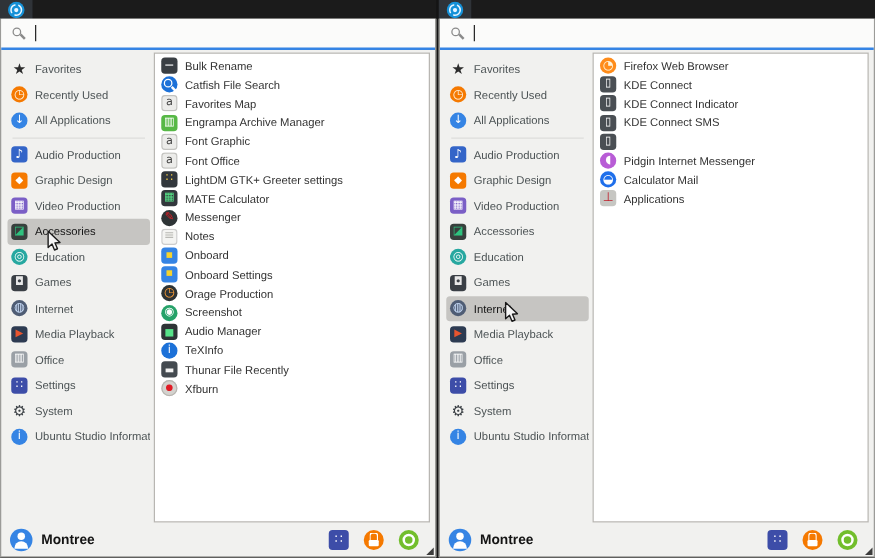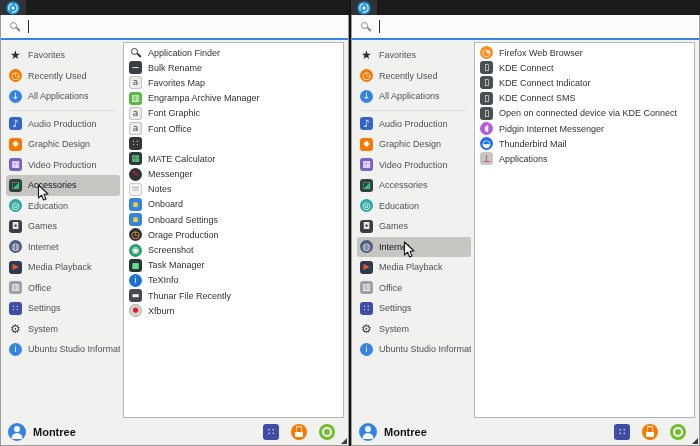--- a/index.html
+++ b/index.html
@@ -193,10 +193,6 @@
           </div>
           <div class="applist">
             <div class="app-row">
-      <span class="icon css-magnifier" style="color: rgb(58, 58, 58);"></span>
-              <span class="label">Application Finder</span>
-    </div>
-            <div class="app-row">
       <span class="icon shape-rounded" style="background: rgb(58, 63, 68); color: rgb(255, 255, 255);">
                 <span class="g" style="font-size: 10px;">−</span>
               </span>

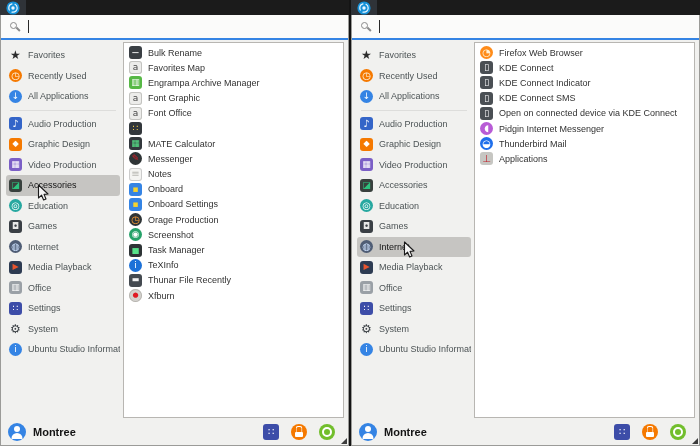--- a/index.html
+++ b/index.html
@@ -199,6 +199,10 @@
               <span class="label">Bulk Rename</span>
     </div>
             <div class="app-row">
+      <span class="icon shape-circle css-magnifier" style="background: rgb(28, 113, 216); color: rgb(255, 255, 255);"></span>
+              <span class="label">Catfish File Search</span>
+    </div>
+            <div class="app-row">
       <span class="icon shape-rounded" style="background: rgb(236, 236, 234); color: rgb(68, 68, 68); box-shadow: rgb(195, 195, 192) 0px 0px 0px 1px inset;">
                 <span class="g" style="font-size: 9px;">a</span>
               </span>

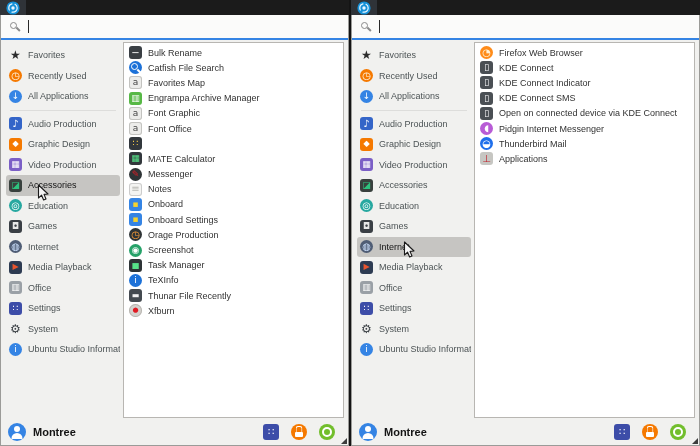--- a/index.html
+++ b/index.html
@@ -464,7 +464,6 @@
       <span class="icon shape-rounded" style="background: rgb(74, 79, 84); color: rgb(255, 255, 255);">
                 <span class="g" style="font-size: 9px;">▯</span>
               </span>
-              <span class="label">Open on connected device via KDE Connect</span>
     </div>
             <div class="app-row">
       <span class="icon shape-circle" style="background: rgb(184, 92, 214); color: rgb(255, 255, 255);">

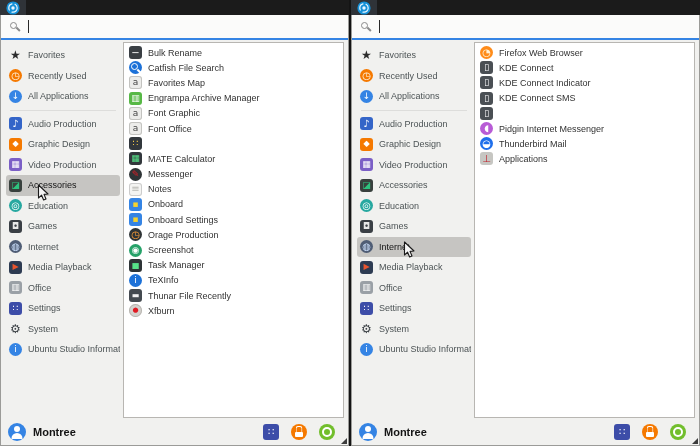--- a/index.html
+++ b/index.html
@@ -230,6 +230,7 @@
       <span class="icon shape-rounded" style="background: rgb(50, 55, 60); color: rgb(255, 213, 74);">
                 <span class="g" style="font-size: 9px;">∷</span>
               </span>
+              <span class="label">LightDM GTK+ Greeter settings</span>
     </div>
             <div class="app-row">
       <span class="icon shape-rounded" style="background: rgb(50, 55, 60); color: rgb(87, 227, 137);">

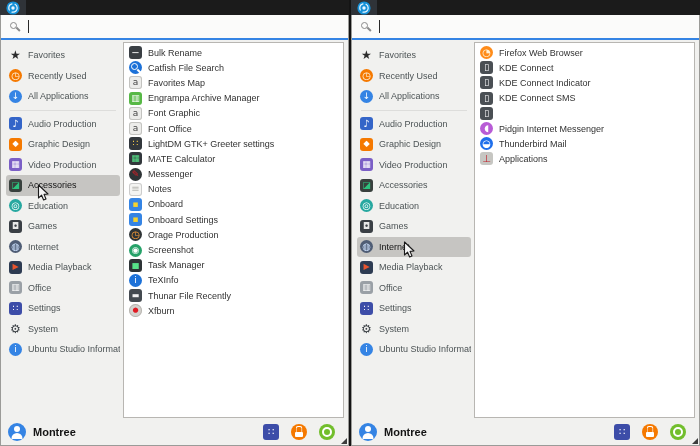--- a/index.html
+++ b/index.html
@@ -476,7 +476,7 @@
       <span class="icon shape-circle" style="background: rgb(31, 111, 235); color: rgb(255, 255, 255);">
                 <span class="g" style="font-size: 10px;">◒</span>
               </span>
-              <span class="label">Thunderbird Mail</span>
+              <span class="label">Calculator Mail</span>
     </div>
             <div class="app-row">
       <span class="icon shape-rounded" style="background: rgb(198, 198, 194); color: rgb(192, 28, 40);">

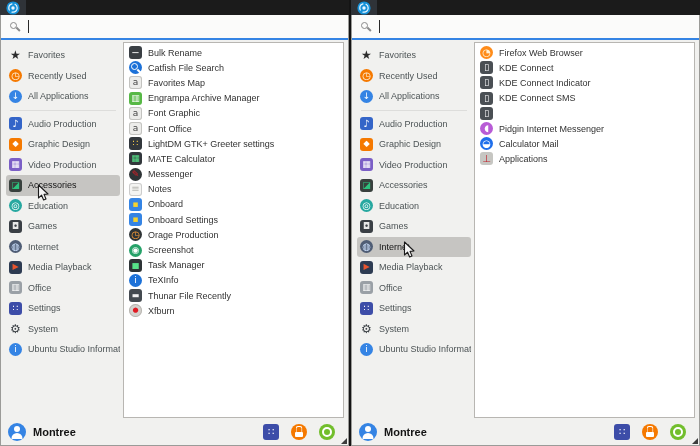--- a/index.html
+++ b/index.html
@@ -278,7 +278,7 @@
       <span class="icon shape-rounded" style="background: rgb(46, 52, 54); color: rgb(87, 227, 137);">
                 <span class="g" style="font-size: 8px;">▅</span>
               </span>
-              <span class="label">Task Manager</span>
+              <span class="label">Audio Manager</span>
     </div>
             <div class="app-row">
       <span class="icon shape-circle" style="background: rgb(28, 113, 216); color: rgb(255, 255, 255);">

——————————

__To do__: Look through the entries and copy every line in which the string "magnifier" appears.

__Task answer__:
-      <span class="icon css-magnifier" style="color: rgb(58, 58, 58);"></span>
+      <span class="icon shape-circle css-magnifier" style="background: rgb(28, 113, 216); color: rgb(255, 255, 255);"></span>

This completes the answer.